Kawhi Leonard a reçu sa bague : comme vous l’imaginez ce fut fait dans le strass, les paillettes et l’hilarité, ou presque

C’était la petite sauterie à ne pas manquer au tout début de cette nuit NBA, surtout si vous êtes soit du genre mélancolique, soit du genre fan des Raptors, soit les deux. Et dans ce cas bien précis le bonheur du être immense lorsque le non moins immense Kawhi Leonard fut rapidement fêté avant le match de la nuit, pour son premier retour à Toronto depuis cette fameuse amourette ayant conduit les Raptors à leur premier titre NBA.

Il fallait s’en douter, le show n’avait pas non plus été confié à DJ Khaled ou Philippe Corti. C’est qu’il y avait surtout un match à jouer derrière, et il n’y a guère que Kobe qui serait capable de faire une teuf pareille avant un match. Sauf que Kobe ne changeait pas de franchise à chaque équinoxe, mais là est un tout autre débat que nous n’ouvrirons pas cette nuit. Car cette nuit c’était bien celle de Kawhi Leonard et de personne d’autre, car c’est cette nuit que le MVP des Finales venait chercher, entre autres, l’une des récompenses de son coup d’un soir avec les Dinos : un enfant sa bague de champion.

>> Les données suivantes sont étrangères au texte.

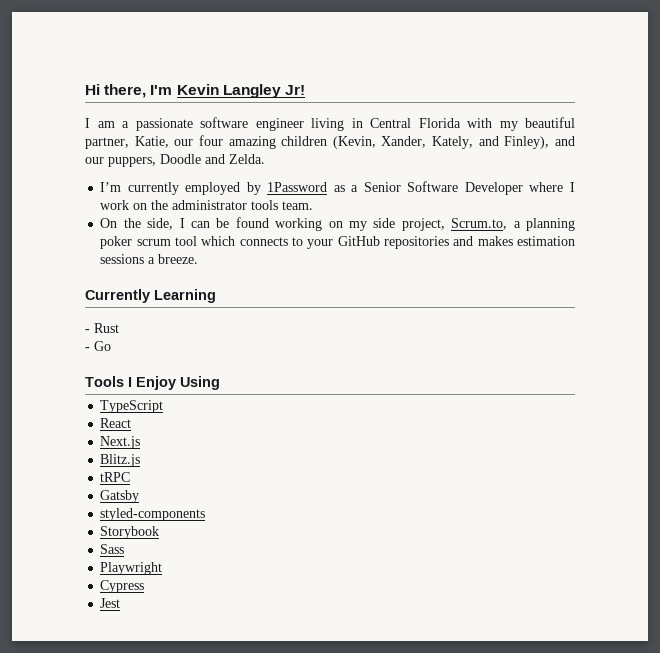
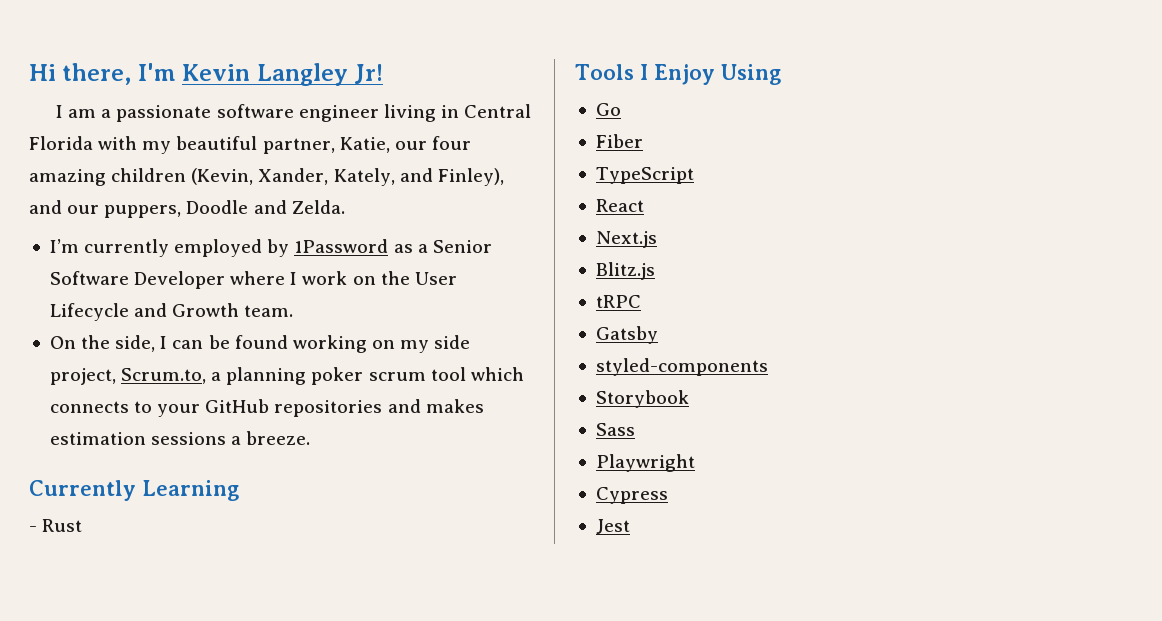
- I’m currently employed by 1Password as a Senior Software Developer where I work on the administrator tools team.
+ I’m currently employed by 1Password as a Senior Software Developer where I work on the User Lifecycle and Growth team.
- - Go
+ Go
+ Fiber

Un public évidemment heureux et respectueux qui gronde de grands MVP, MVP, des sourires, beaucoup de sourires, et donc un Kawhi sans surprise coincé entre sa légendaire exubérance et la concentration avant son match, un Kawhi qui aura pu apprécier la traditionnelle video tribute avant d’aller checker un à un les membres du staff, Masai Ujiri, Nick Nurse et ses anciens teammates, ponctuant son tour du propriétaire avec une accolade avec son bro Kyle Lowry, mort de rire en voyant que l’immense doigt du martien ne rentrait évidemment dans la bague offerte par ses soins. On vous laisse d’ailleurs jeter un œil aux paroles de « Mes grands-parents » d’Orelsan si vous voulez une explication quant à ce doigt qui ne rentre pas dans la bague.

Cinq minutes chrono entre le début de la cérémonie et un timide remerciement de Kawhi à la foule, mais que pouvions-nous franchement espérer de plus. Comme disait un grand poète du vingtième siècle, « c’est un amour de vacances, une histoire sans lendemain, mais à laquelle on repense, les yeux pleins de chagrin », sauf qu’ici de chagrin il n’y eut point, simplement le bonheur de se dire que ces deux-là se sont croisés au détour d’une route et que le bout de chemin parcouru ensemble a donné l’une des idylles les plus courtes et passionnelles de ces dernières décennies en NBA.